- TASK DESCRIPTION
Every record that follows must be duplicated exactly, with images left out.

- RECORDS FOR THIS EXERCISE

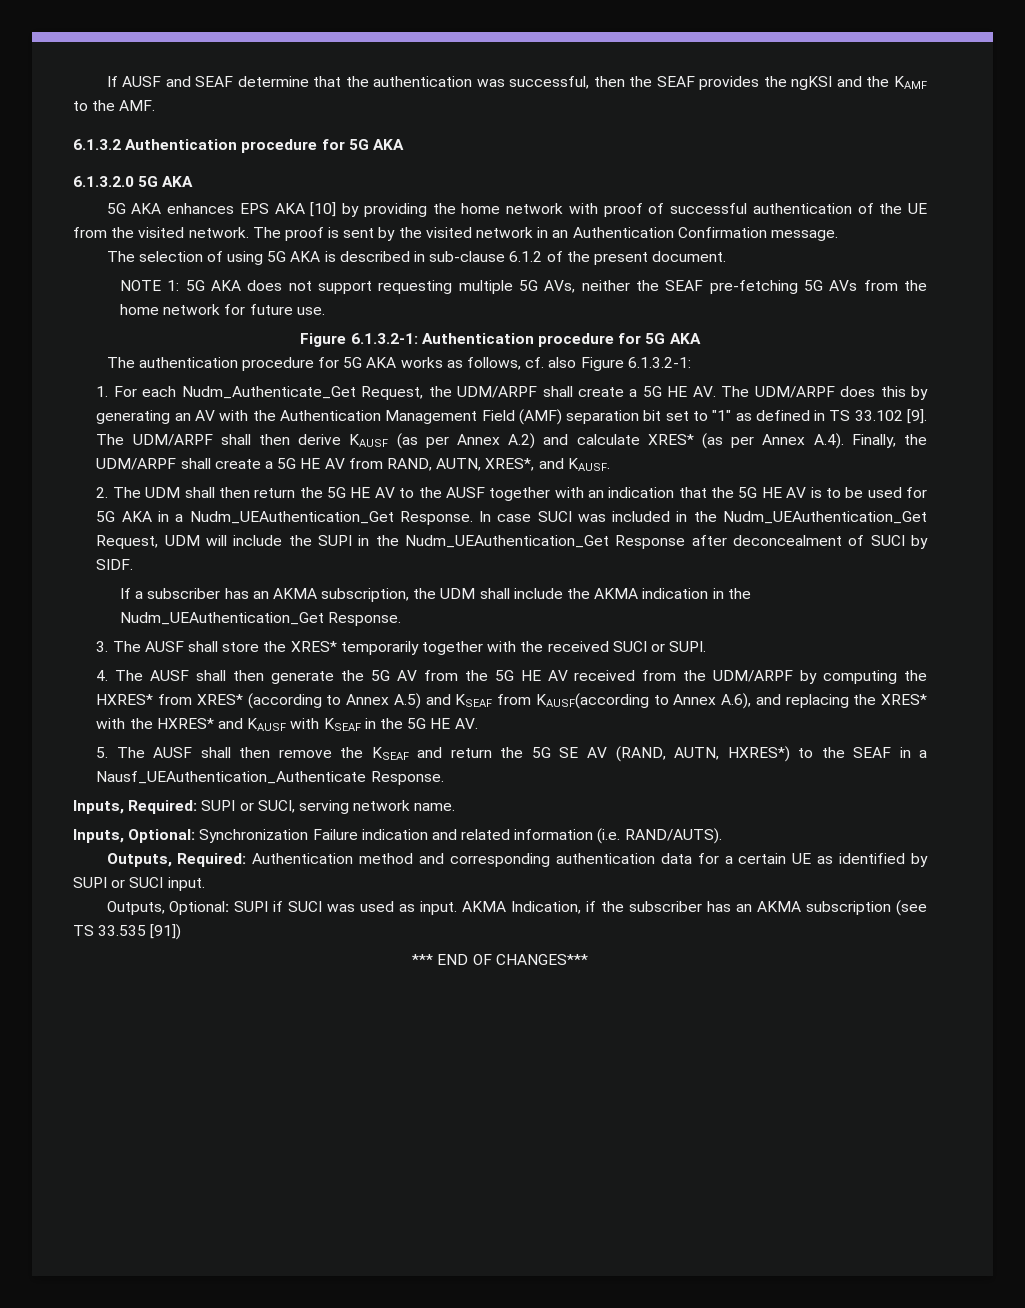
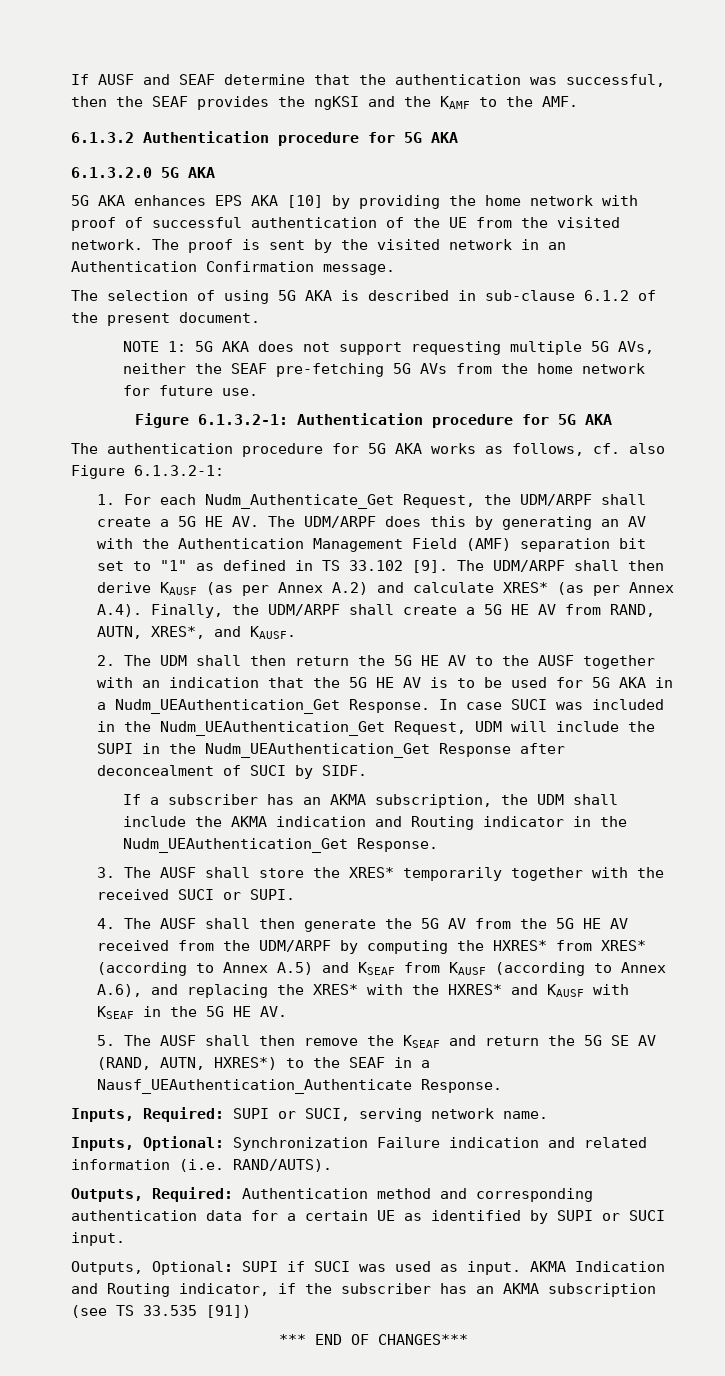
- If a subscriber has an AKMA subscription, the UDM shall include the AKMA indication in the Nudm_UEAuthentication_Get Response.
+ If a subscriber has an AKMA subscription, the UDM shall include the AKMA indication and Routing indicator in the Nudm_UEAuthentication_Get Response.
- 4. The AUSF shall then generate the 5G AV from the 5G HE AV received from the UDM/ARPF by computing the HXRES* from XRES* (according to Annex A.5) and KSEAF from KAUSF(according to Annex A.6), and replacing the XRES* with the HXRES* and KAUSF with KSEAF in the 5G HE AV.
+ 4. The AUSF shall then generate the 5G AV from the 5G HE AV received from the UDM/ARPF by computing the HXRES* from XRES* (according to Annex A.5) and KSEAF from KAUSF (according to Annex A.6), and replacing the XRES* with the HXRES* and KAUSF with KSEAF in the 5G HE AV.
- AKMA Indication, if the subscriber has an AKMA subscription (see TS 33.535 [91])
+ AKMA Indication and Routing indicator, if the subscriber has an AKMA subscription (see TS 33.535 [91])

- EXERCISE OUTPUT
- If a subscriber has an AKMA subscription, the UDM shall include the AKMA indication in the Nudm_UEAuthentication_Get Response.
+ If a subscriber has an AKMA subscription, the UDM shall include the AKMA indication and Routing indicator in the Nudm_UEAuthentication_Get Response.
- 4. The AUSF shall then generate the 5G AV from the 5G HE AV received from the UDM/ARPF by computing the HXRES* from XRES* (according to Annex A.5) and KSEAF from KAUSF(according to Annex A.6), and replacing the XRES* with the HXRES* and KAUSF with KSEAF in the 5G HE AV.
+ 4. The AUSF shall then generate the 5G AV from the 5G HE AV received from the UDM/ARPF by computing the HXRES* from XRES* (according to Annex A.5) and KSEAF from KAUSF (according to Annex A.6), and replacing the XRES* with the HXRES* and KAUSF with KSEAF in the 5G HE AV.
- AKMA Indication, if the subscriber has an AKMA subscription (see TS 33.535 [91])
+ AKMA Indication and Routing indicator, if the subscriber has an AKMA subscription (see TS 33.535 [91])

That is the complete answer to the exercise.